Eles se conheceram numa festa, na casa de um amigo que tinham em comum. Ela não gostava de ir lá, mas para ele era a melhor diversão. Julinha estava lá para conhecer um outro garoto, João não tinha namorada. Nunca tivera uma namorada. Mas ela achava que talvez ele tivesse uma.
Quando chegou na casa, Julinha cumprimentou a todos já com intimidade de anos; gostava de rir e de chamar atenção. Portanto adorou quando, ao receber um “olá” geral, João levantou a cabeça de onde estava e olhou fixamente para ela. Ela também olhou fixamente para ele, mas não conseguiu puxar um bom assunto. Ela teve medo dele, ele pareceu superior.
Naquele dia não trocaram mais que duas ou três frases, mas souberam da existência um do outro. E ela ficou com aquele gostinho de desafio, de querer superá-lo, de querer mostrar para ele que merecia sua atenção. Ele não deu muita bola; sabia que ela estava lá só pelo outro cara. Mas no fundo sentiu algo de especial naquele ser mirabolante, sentiu que ali havia algo a ser descoberto.
Ocorreu que Julinha conheceu o outro garoto, mas não se envolveu com ele. Já João conheceu outras pessoas, passeou, andou pela rua de mãos dadas... João namorou. Namorou por muito tempo, e por todo esse tempo não se encontrou com Julinha.
Julinha teve sua vida agitada, saindo com amigos, estudando como louca; teve seus amores platônicos; não teve namorado. Um dia encontrou-se com João na faculdade, e cumprimentaram-se com um abraço. Naquele abraço o sentimento de desafio ressurgiu, mas ele não tinha nada a ver com ela.
E realmente, ela não pensou mais nele. Nunca seu sono demorou a vir por ela estar pensando nele. E ele muito menos – ele queria construir seu relacionamento. Mas acontece que brigava, brigava demais com a namorada. E muitas vezes não sentiu paz enquanto planejava seu futuro com ela. E num belo dia...
...Num belo dia a briga foi mais feia que o comum. João ficou estupidamente indignado, passou o dia mau humorado, e insultava a todos que via pela frente – inclusive quem não devia (ou devia, e é aí que aparece a graça – aquilo que chamamos ironia do destino). É que Julinha resolveu perguntar a João o que havia acontecido, mas ela gostava de rir. Ela gostava tanto de rir que ria de assuntos sérios, e de brigas e de fins de namoro. João não via graça nessas coisas. Definitivamente, não via graça nenhuma. Botou a coitada da Julinha pra correr.
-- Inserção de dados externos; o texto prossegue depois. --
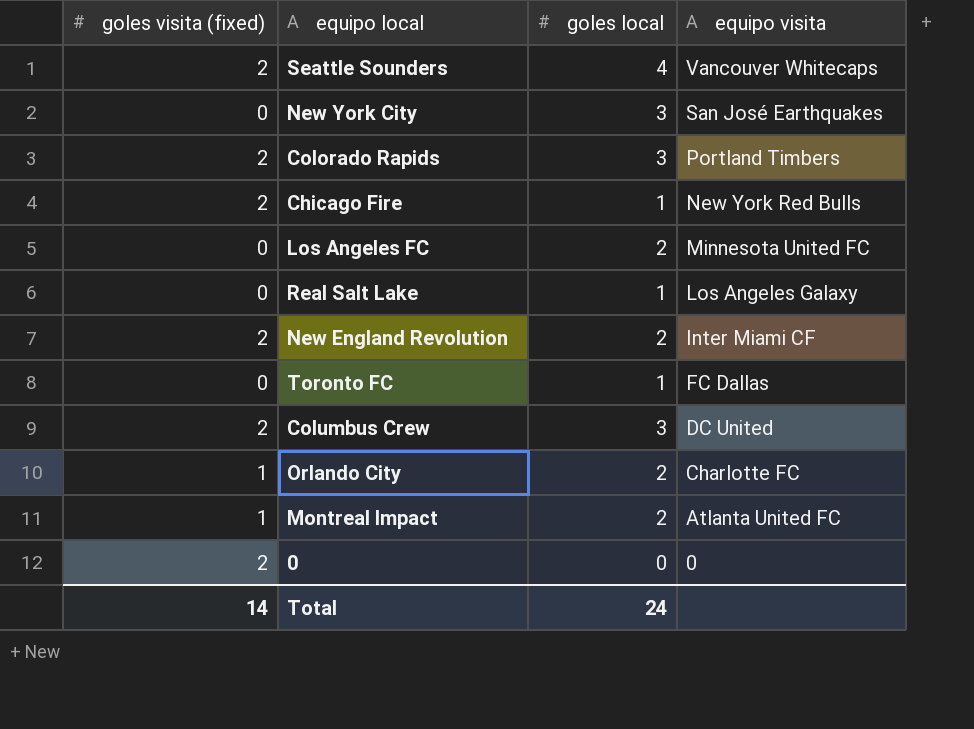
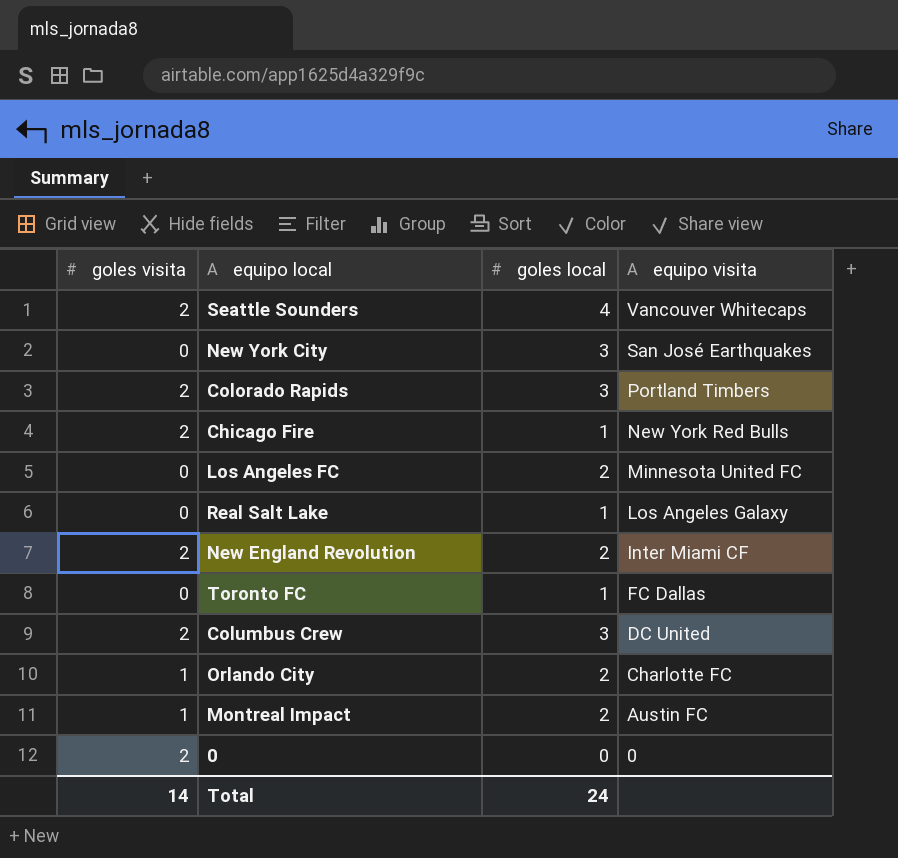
column name: goles visita (fixed) -> goles visita
Montreal Impact | equipo visita: Atlanta United FC -> Austin FC

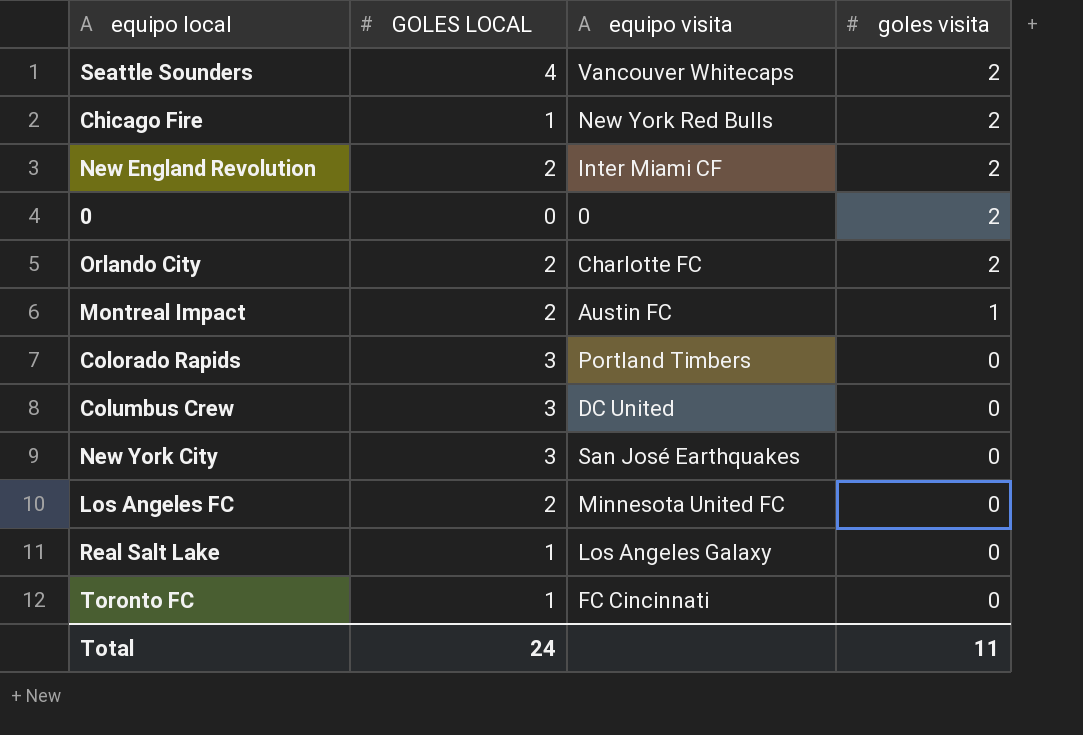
row order: equipo visita descending -> goles visita descending
column name: goles local -> GOLES LOCAL
column goles visita | position: 1 -> 4
Orlando City | goles visita: 1 -> 2
Colorado Rapids | goles visita: 2 -> 0
Columbus Crew | goles visita: 2 -> 0
Toronto FC | equipo visita: FC Dallas -> FC Cincinnati
Total | goles visita: 14 -> 11

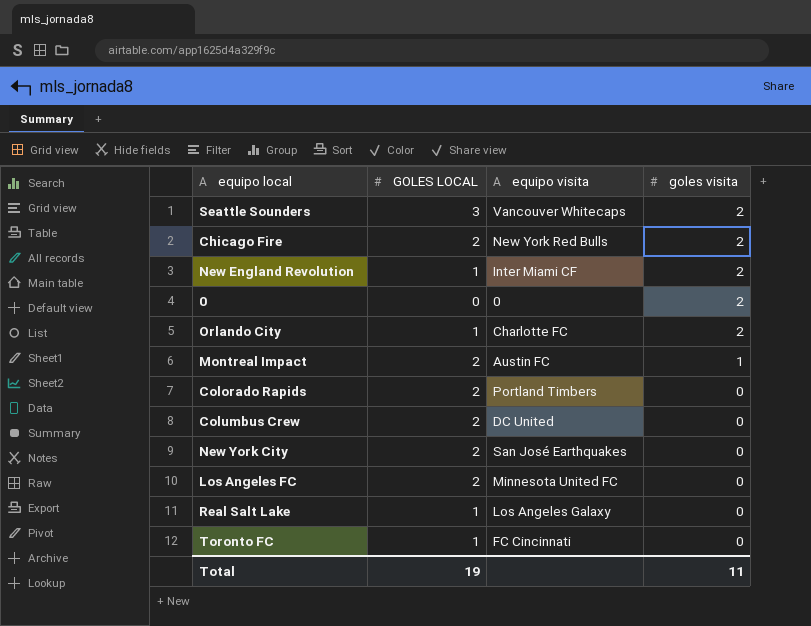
Seattle Sounders | GOLES LOCAL: 4 -> 3
Chicago Fire | GOLES LOCAL: 1 -> 2
New England Revolution | GOLES LOCAL: 2 -> 1
Orlando City | GOLES LOCAL: 2 -> 1
Colorado Rapids | GOLES LOCAL: 3 -> 2
Columbus Crew | GOLES LOCAL: 3 -> 2
New York City | GOLES LOCAL: 3 -> 2
Total | GOLES LOCAL: 24 -> 19

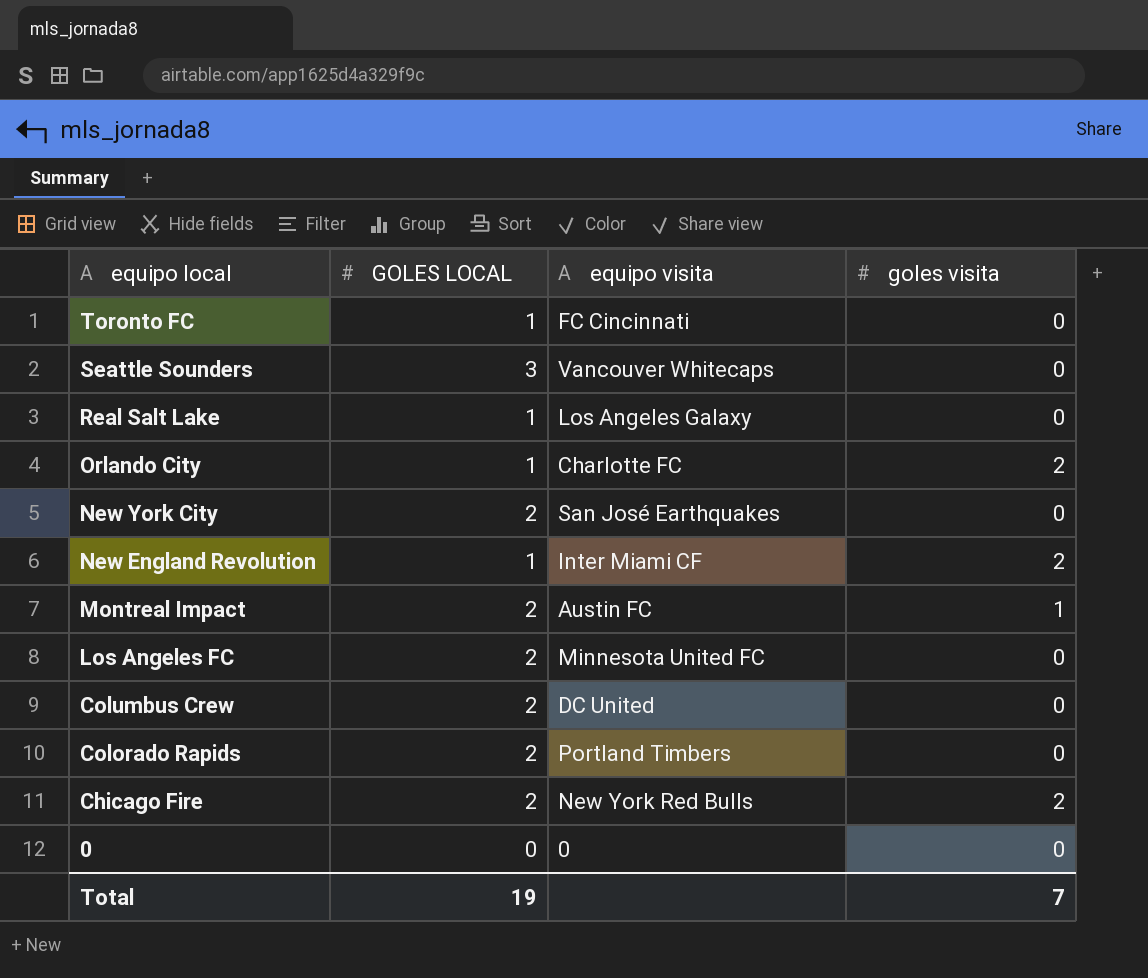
row order: goles visita descending -> equipo local descending
Seattle Sounders | goles visita: 2 -> 0
0 | goles visita: 2 -> 0
Total | goles visita: 11 -> 7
Julinha era orgulhosa, e não falou mais com João. Mas havia outra coisa que Julinha era: uma boa conselheira. Várias e várias vezes quis conversar com ele para mostrar o que ele deveria fazer para voltar com a namorada. Ela queria mesmo ajudar! A única coisa que a impediu foi lembrar do sermão que levou, o que a deixava de sangue quente. E pensava “é o que ele merece mesmo, aquele grosso”.
João ficou mal por alguns dias. Mas João também era conselheiro, o conselheiro do grupo. Logo, não teve ninguém que o aconselhasse! E assim, sua decisão final foi terminar toda e qualquer coisa que pudesse haver acontecido entre ele e a namorada (agora, ex-namorada).